▶ Listed records:
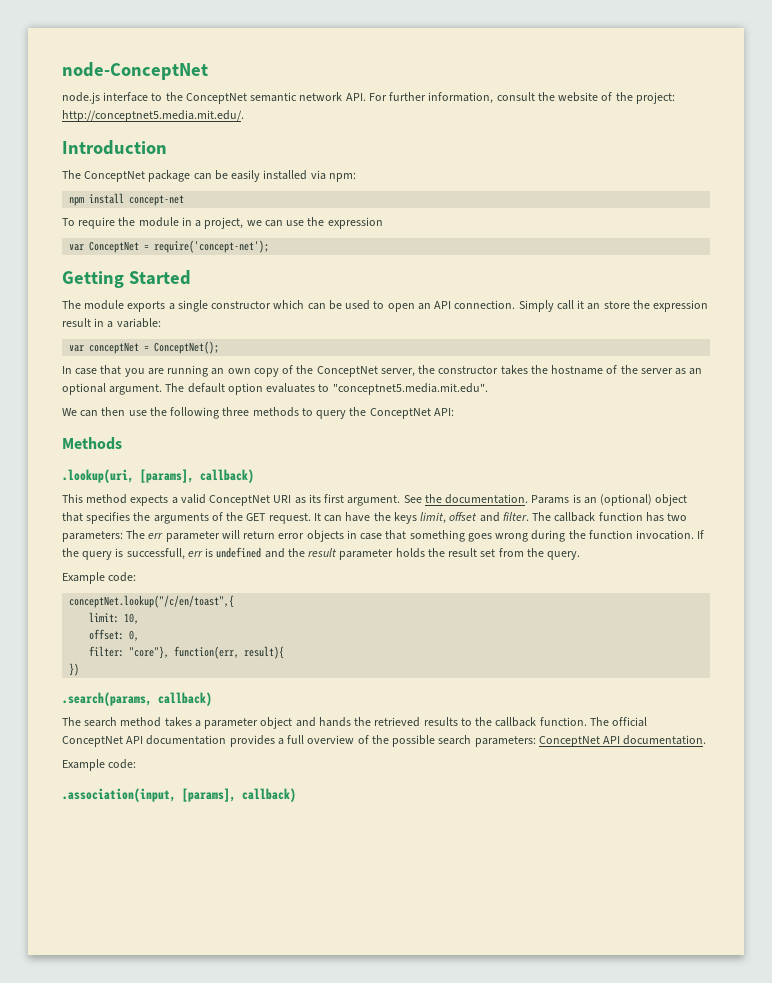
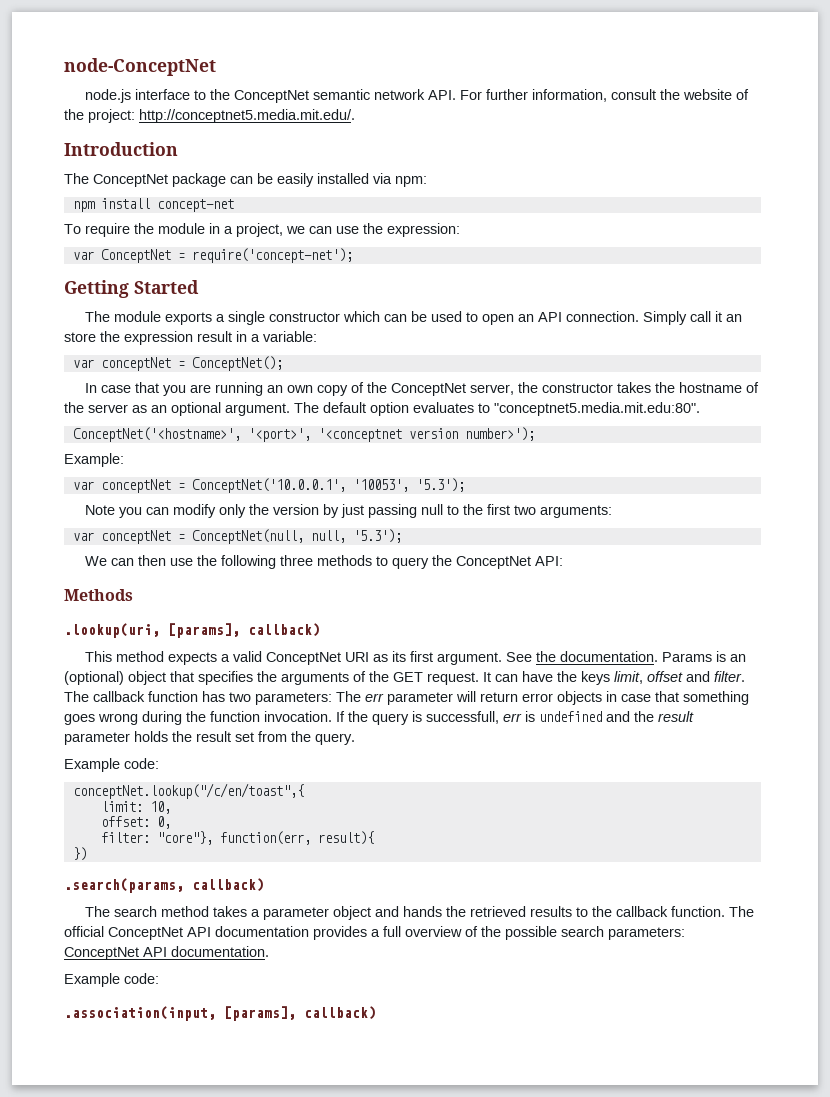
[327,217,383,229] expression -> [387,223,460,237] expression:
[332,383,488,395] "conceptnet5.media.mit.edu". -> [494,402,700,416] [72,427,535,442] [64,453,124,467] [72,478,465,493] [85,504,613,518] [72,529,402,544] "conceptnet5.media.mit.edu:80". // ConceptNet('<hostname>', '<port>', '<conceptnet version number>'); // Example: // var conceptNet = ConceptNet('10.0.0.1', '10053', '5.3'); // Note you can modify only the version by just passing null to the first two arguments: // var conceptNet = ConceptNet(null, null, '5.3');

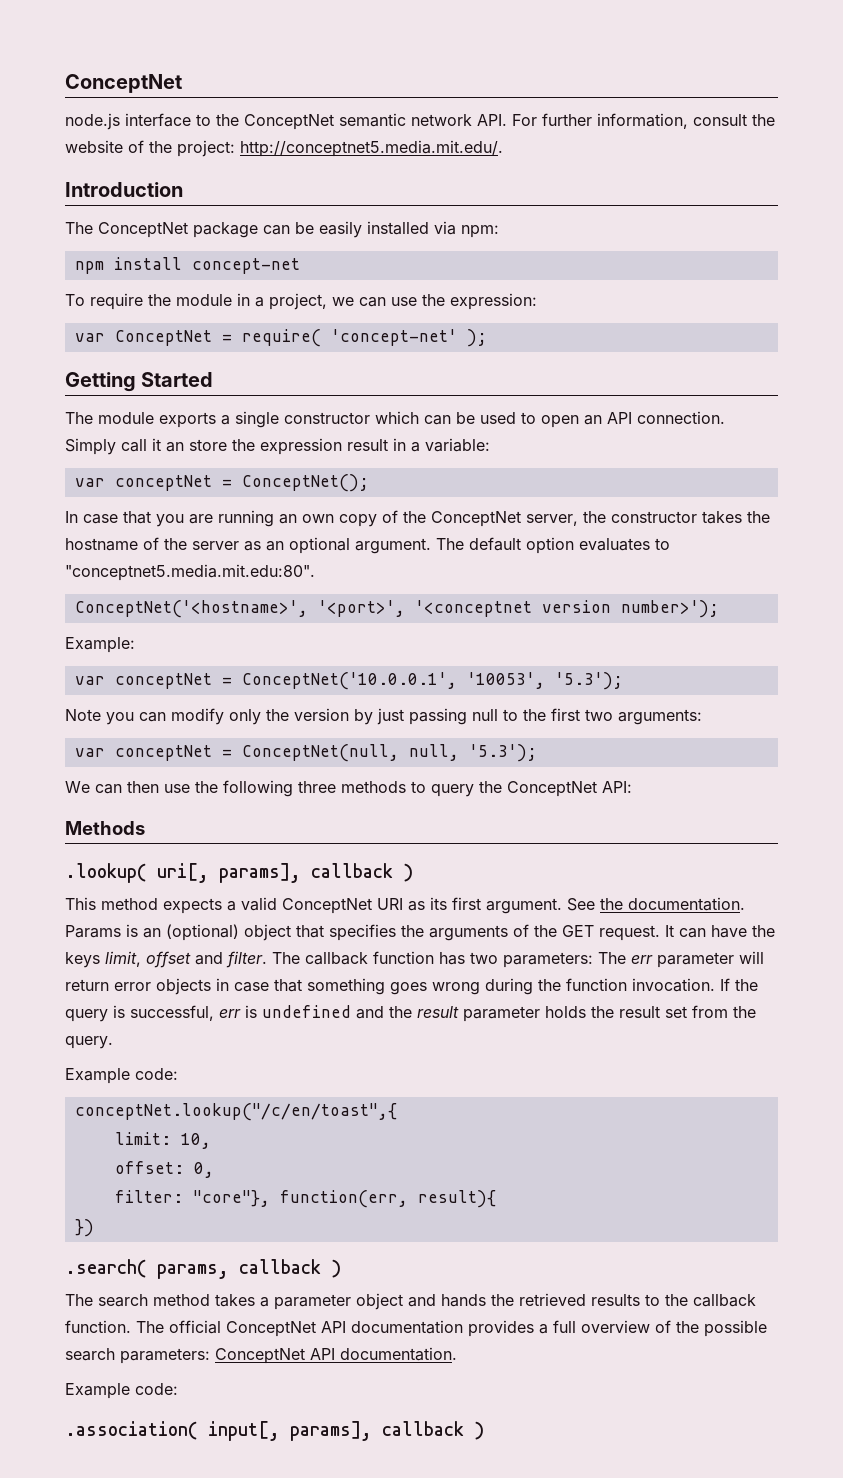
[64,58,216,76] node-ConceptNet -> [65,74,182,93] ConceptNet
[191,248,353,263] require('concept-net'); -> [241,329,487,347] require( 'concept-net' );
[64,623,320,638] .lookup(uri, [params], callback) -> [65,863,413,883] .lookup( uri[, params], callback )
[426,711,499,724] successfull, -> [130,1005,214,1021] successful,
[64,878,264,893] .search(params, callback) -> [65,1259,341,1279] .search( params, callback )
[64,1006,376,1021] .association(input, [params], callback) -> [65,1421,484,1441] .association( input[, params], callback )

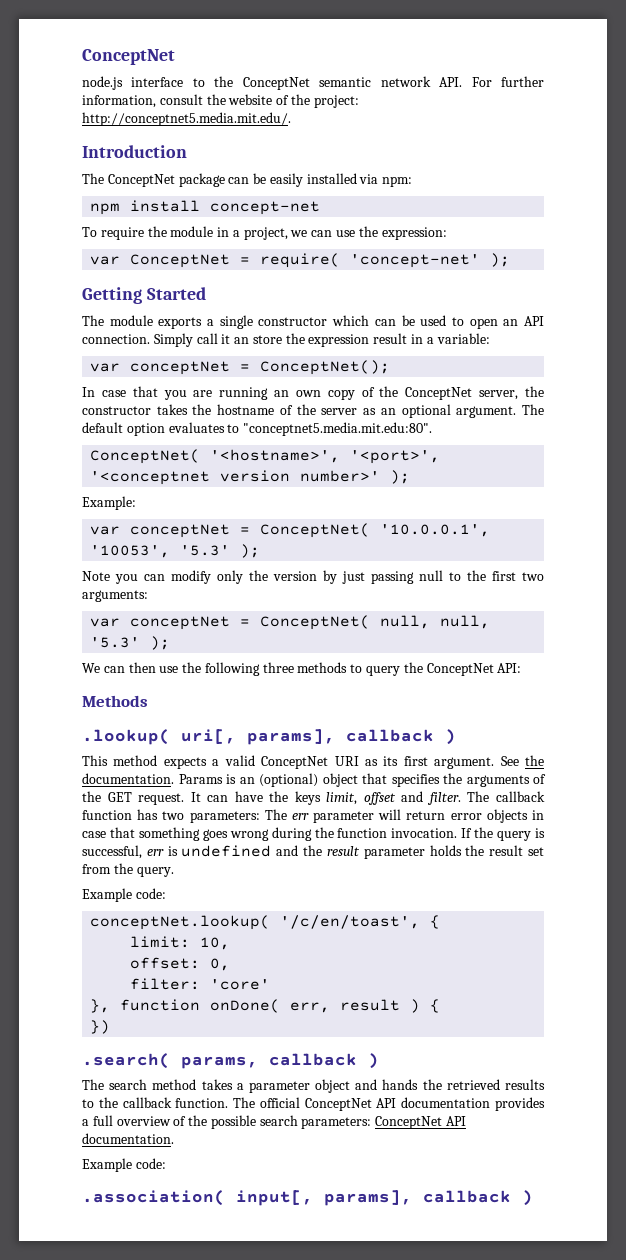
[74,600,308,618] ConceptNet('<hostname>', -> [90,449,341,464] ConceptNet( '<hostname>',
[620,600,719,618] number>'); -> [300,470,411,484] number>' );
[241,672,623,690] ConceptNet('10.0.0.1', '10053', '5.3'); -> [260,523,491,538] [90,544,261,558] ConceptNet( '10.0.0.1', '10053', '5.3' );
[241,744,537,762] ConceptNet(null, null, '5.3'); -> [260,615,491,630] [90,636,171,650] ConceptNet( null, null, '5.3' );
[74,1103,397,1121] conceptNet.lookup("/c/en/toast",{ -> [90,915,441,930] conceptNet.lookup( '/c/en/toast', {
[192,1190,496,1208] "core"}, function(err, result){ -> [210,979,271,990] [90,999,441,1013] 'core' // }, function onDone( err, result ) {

--

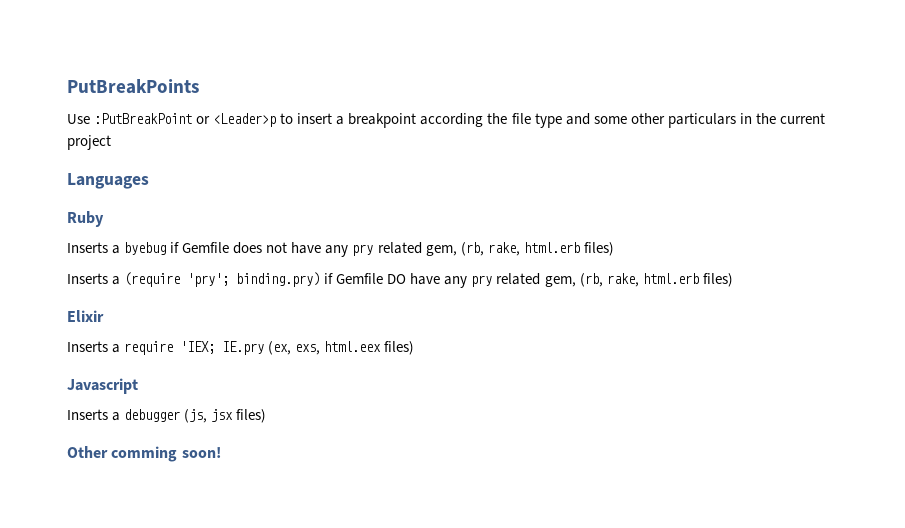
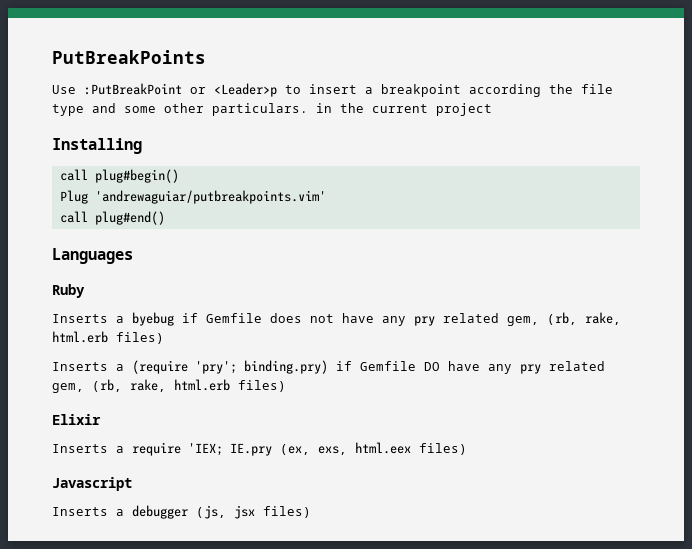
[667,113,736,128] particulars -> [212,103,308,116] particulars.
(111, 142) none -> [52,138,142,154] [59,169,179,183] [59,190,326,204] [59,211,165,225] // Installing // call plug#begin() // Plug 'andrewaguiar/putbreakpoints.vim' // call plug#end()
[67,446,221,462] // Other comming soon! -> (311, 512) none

---

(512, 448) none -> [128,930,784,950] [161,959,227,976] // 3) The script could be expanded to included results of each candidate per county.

▶ Task requirements: In the records above, each line with the string "number" should be copied.

▶ Exercise response:
[332,383,488,395] "conceptnet5.media.mit.edu". -> [494,402,700,416] [72,427,535,442] [64,453,124,467] [72,478,465,493] [85,504,613,518] [72,529,402,544] "conceptnet5.media.mit.edu:80". // ConceptNet('<hostname>', '<port>', '<conceptnet version number>'); // Example: // var conceptNet = ConceptNet('10.0.0.1', '10053', '5.3'); // Note you can modify only the version by just passing null to the first two arguments: // var conceptNet = ConceptNet(null, null, '5.3');
[620,600,719,618] number>'); -> [300,470,411,484] number>' );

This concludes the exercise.